Il y a un gros "mais" dans tout ça, qui pour l'instant plane comme une ombre aussi nuageuse que pâle mais qui à l'avenir pourrait en fait entraîner des conséquences indésirables pour le secteur, du moins du point de vue de nous, joueurs. La possibilité d'un équilibre totalement asymétrique en faveur de l'un des protagonistes de l'industrie est le moins que l'on puisse espérer, la concurrence, saine et inspirante, ne peut et ne doit pas cesser d'exister si nous voulons continuer à profiter d'un marché riche, varié et qualitativement attractif. De plus, le risque qu'au fil du temps, même à très long terme, le public s'habitue à tout avoir dans un abonnement à un coût injuste, si on le compare à la valeur totale de l'offre, est décidément élevé. Tout comme des services comme Netflix ou Amazon Prime, le joueur pourrait en fait perdre de vue la valeur du produit unique, approchant la passion pour les médias avec une approche boulimique et, par conséquent, extrêmement nocif. Cela peut sembler peut-être trop appréhendant d'un point de vue, mais en regardant ce qui est arrivé au marché mobile, ce n'est pas si impensable. L'espoir est de pouvoir entretenir une certaine harmonie, mais non sans secousses et moments de précarité, entre ce qui n'est que du marketing et la partie plus «romantique» et purement ludique de ce que représente aujourd'hui le terme «jeu vidéo».

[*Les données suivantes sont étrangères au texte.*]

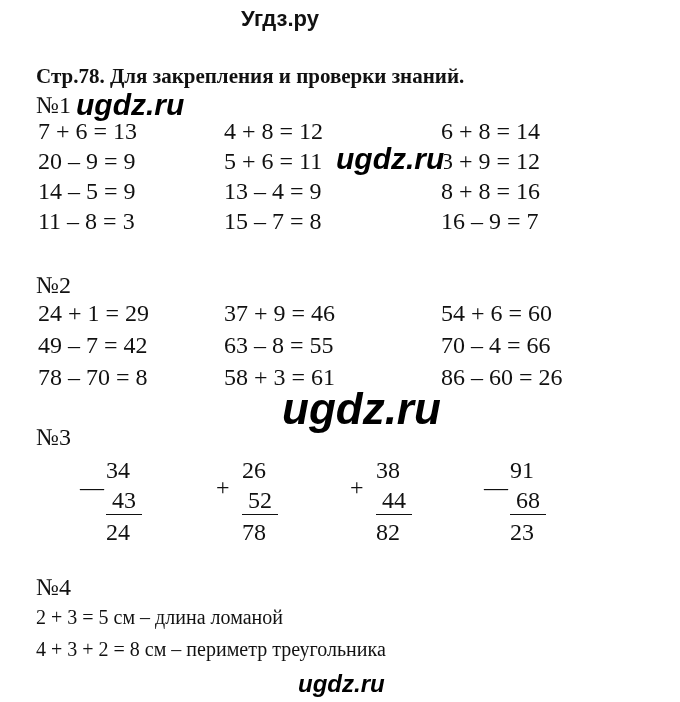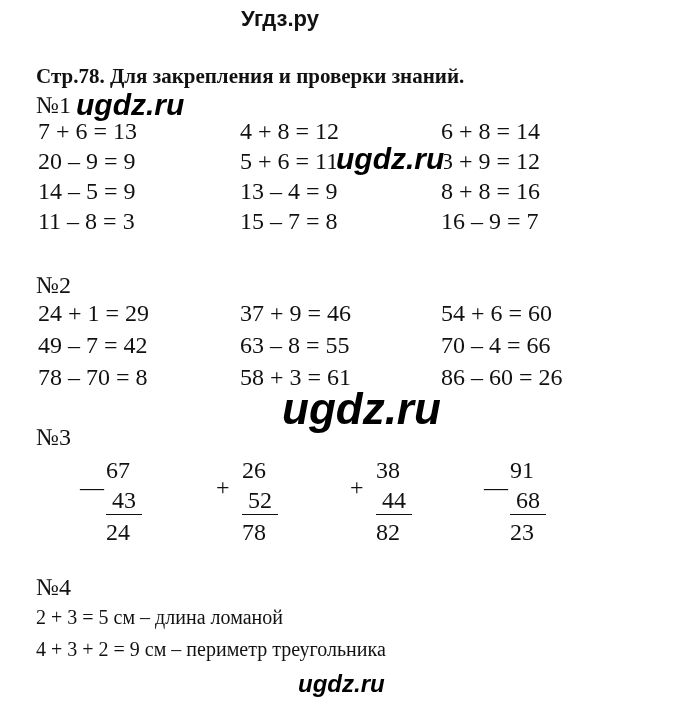"4 + 8 = 12" .c2 { left: 240px -> 224px }
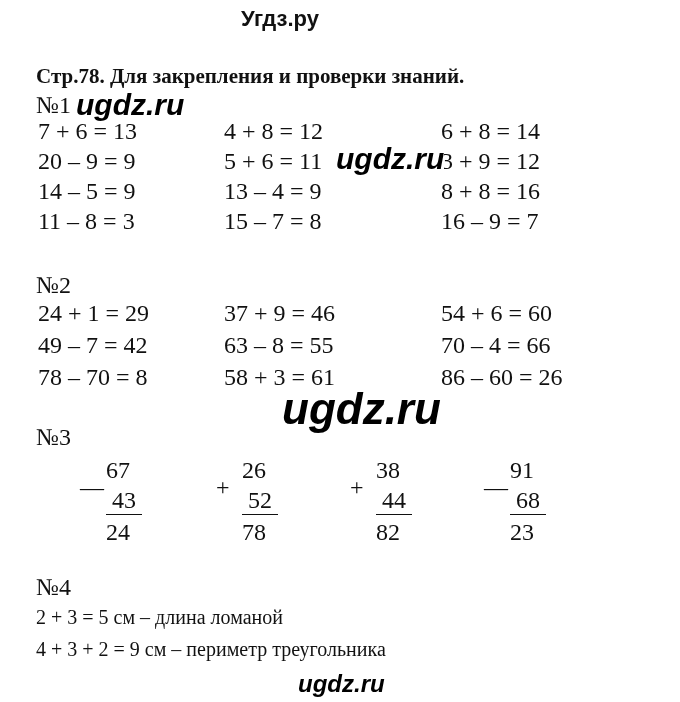"67" span.num { text: 67 -> 34 }
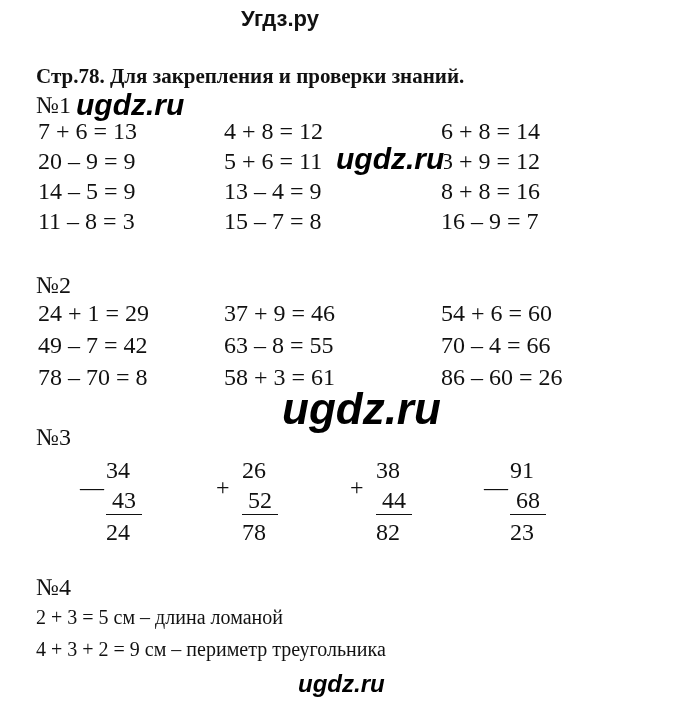"4 + 3 + 2" div.line4 { text: 9 -> 8 }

Pourquoi Microsoft est la solution idéale

Nuovi orizzonti

Indépendamment des doutes plus ou moins légitimes, des goûts ou des aversions que nous avons envers les parties impliquées et tout ce qui pourrait arriver dans un avenir (peut-être pas si) lointain, aujourd'hui on ne peut que se réjouir de l'acquisition de ZeniMax Media par Microsoft. La possibilité de profiter de titres d'un calibre exceptionnel sur le Game Pass sans avoir à mettre davantage la main sur votre portefeuille et ce que la combinaison de deux pouvoirs similaires pourrait mettre en place est passionnante. Et si cette décision devait mettre beaucoup de pression sur le rival japonais, comme ce sera probablement le cas, tant mieux: toute "réponse" de Sony ne peut être arrangée que sur le même terrain, et aussi faible soit-elle, nous les joueurs serions à nouveau ceux qui gagneraient . Bref, une génération très intéressante est attendue à la lumière de ces faits et encore nous sommes loin de voir les résultats réels de cette union qui, encore aujourd'hui, est davantage le résultat d'un rêve naïf mais qui, comme dirait le meilleur de l'immobilier, est une réalité solide.